The last time Jane and I were at both our local coop and grocery store, we found Jovial einkorn flour. You can also find it online. Jane had heard about einkorn. It is a wheat NOT recommended for those with celiac disease. However, for those who are not celiac but are gluten sensitive, which Jane is, einkorn can be a just the thing because it is very low in gluten. It is made of wheat that has never been hybridized and has tiny grains with less carbohydrates, more protein and a surprisingly sweet flavor. Here’s how it is explained on the Jovial website:

Einkorn has never been hybridized and contains the original 14 chromosomes while modern hybrids have 42. Over time, in an effort to increase yield to feed a growing population, wheat was transformed from this simple grain to a high yielding modern food source that was versatile and hardy. Einkorn does contain gluten but the proteins that make up the gluten in einkorn are short, weak and brittle and break easily when mixed with water. Einkorn has a very different ratio of glutenins to gliadins which are the proteins that make up gluten. This property has made einkorn easy to tolerate by many who find the strong, stretchy gluten of modern wheat flour impossible to digest. 

“What Is Einkorn, and Is It Safe for Me?” on the Jovial website.

This all sounded too good to be true, but we bought the einkorn flour and I made a small batch of lefse dough with it kneaded in. I used my same recipe that I use for my regular lefse, but I simply subbed in the einkorn flour for the King Arthur all-purpose flour I normally use.

The dough was indeed sweet naturally and not crumbly. It rolled to make a round round. No jagged edges. I was encouraged. There were sticking issues, so I went extra light on the rolling pin and kept my rounds smaller than I normally roll, turning the rounds often in the rolling and moving them around my covered pastry board to prevent sticking. I also “sawed” my turning stick under each finished round to make sure the round was not sticking.

This lefse round with einkorn flour rolls out nicely without the ragged edges that are typical with lefse dough containing gluten-free flour.

So far so good.

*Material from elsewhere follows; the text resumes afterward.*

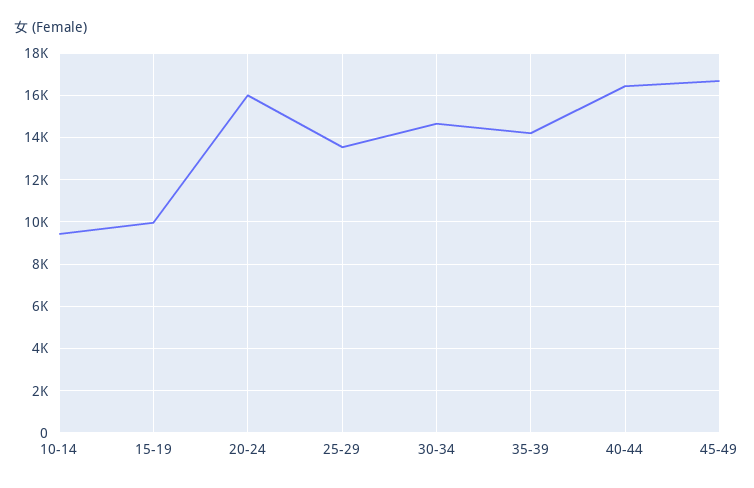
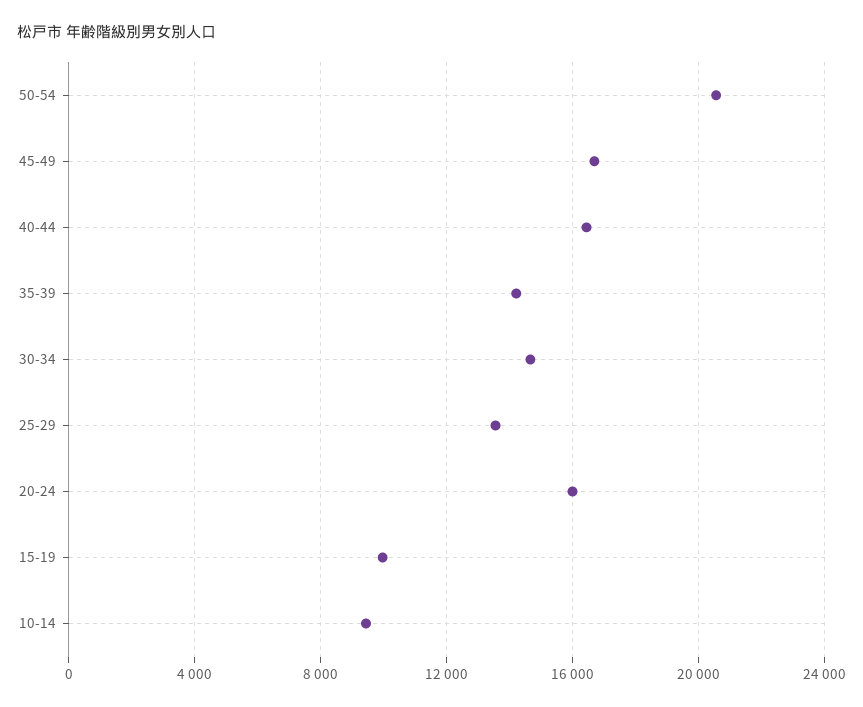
50-54: none -> 20500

Now getting the round to the grill. Using just one stick, I lifted the round and rotated the stick to flatten the round on the grill. No problem! My excitement grew.

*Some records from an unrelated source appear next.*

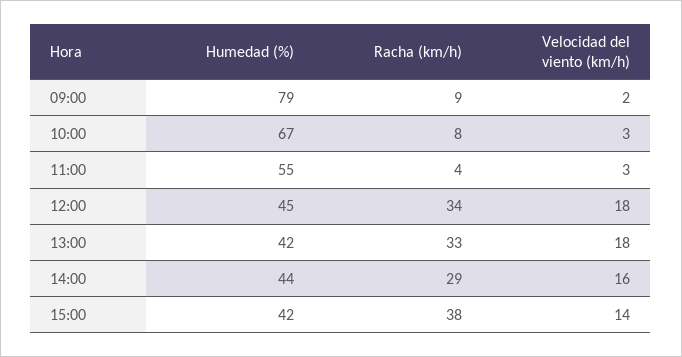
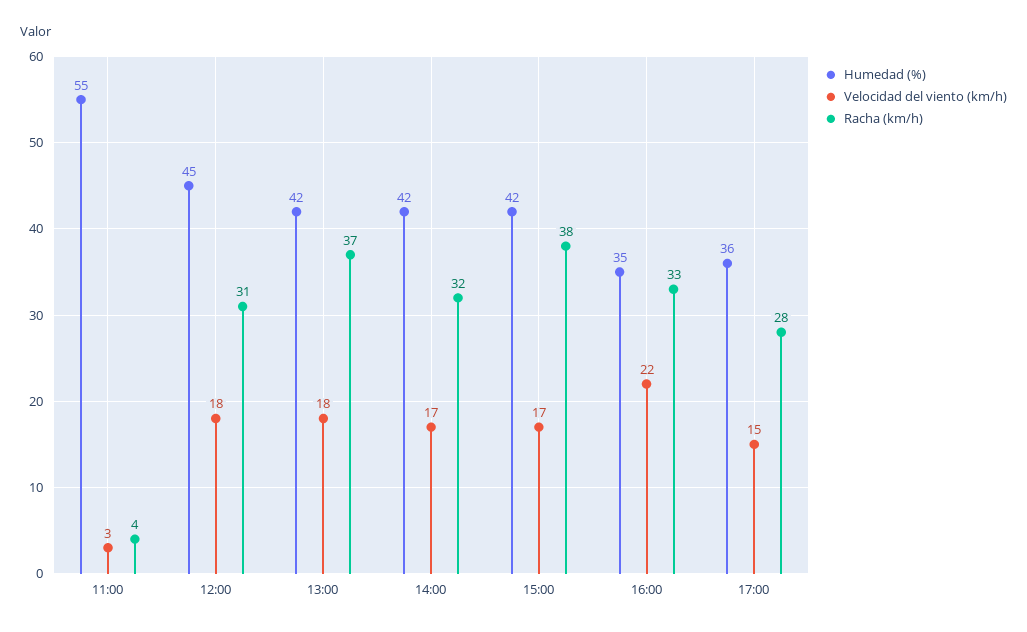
Humedad (%), 09:00: 79 -> none
Racha (km/h), 09:00: 9 -> none
Velocidad del viento (km/h), 09:00: 2 -> none
Humedad (%), 10:00: 67 -> none
Racha (km/h), 10:00: 8 -> none
Velocidad del viento (km/h), 10:00: 3 -> none
Racha (km/h), 12:00: 34 -> 31
Racha (km/h), 13:00: 33 -> 37
Humedad (%), 14:00: 44 -> 42
Racha (km/h), 14:00: 29 -> 32
Velocidad del viento (km/h), 14:00: 16 -> 17
Velocidad del viento (km/h), 15:00: 14 -> 17
Humedad (%), 16:00: none -> 35
Velocidad del viento (km/h), 16:00: none -> 22
Racha (km/h), 16:00: none -> 33
Humedad (%), 17:00: none -> 36
Velocidad del viento (km/h), 17:00: none -> 15
Racha (km/h), 17:00: none -> 28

This lefse does not fall apart when transferring the round to the grill, which often happens with rounds make with gluten-free flour.

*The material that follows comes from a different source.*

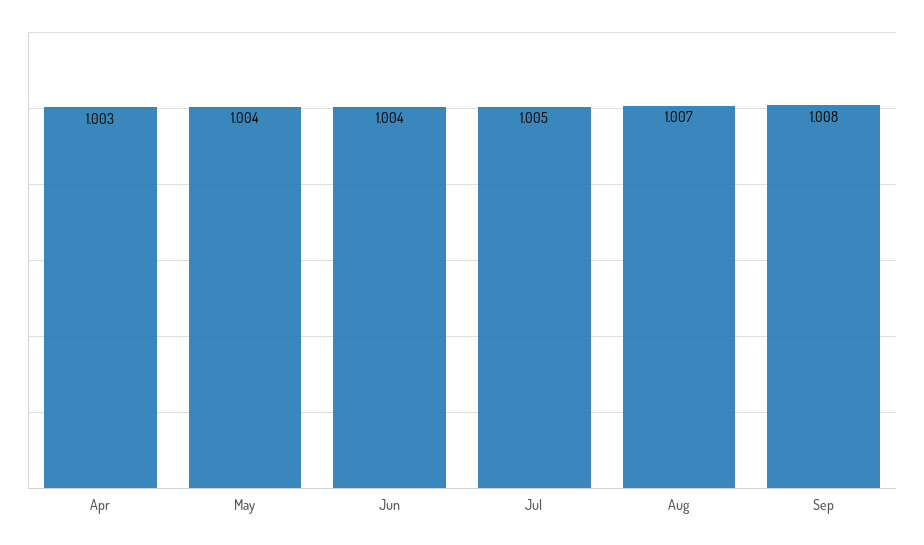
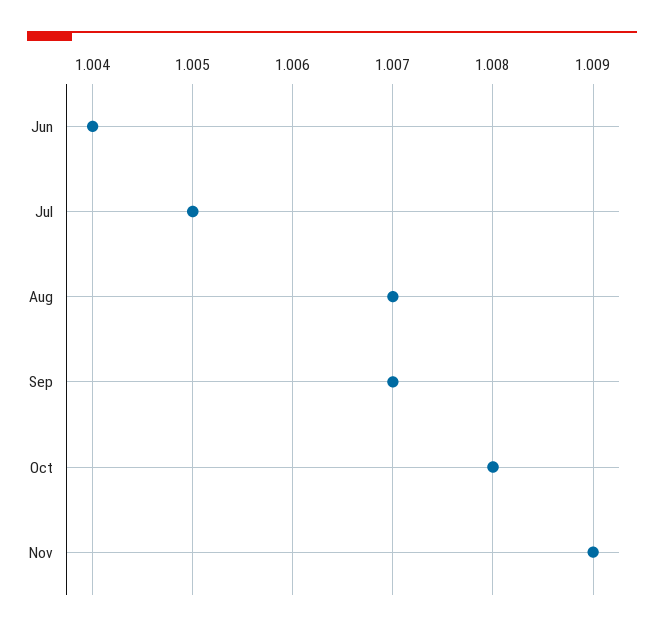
Apr: 1.003 -> none
May: 1.004 -> none
Sep: 1.008 -> 1.007
Oct: none -> 1.008
Nov: none -> 1.009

On the grill, the lefse browned beautifully, and the rounds were tender and soft after cooling.

I tasted the einkorn flour lefse, and it was very good. Moist, tender, tasty — just like real lefse! I was jovial!

But I am not gluten sensitive. Jane is, and with hope but also some fear that this einkorn flour thing was more marketing than truth, she spread butter on the round and rolled it. She slowly ate the round, waiting for the signs of how gluten affects her: trouble swallowing, aching joints, foggy thinking and bloating.

Nothing. No symptoms as the hours passed and in the next few days.

We are wary still that with repeated eating of the einkorn flour lefse, symptoms will return. But maybe not, and this is a very good sign.

Again, this is not for people with celiac, just for those like Jane, who are gluten sensitive.

I get asked a lot if I have a gluten-free recipe, and I always have to say no. I have not found a gluten-free lefse recipe that I can get behind. They yield lefse that is just passable. But I am hopeful about einkorn flour lefse dough. It makes lefse that is more than passable. It’s pretty dang good!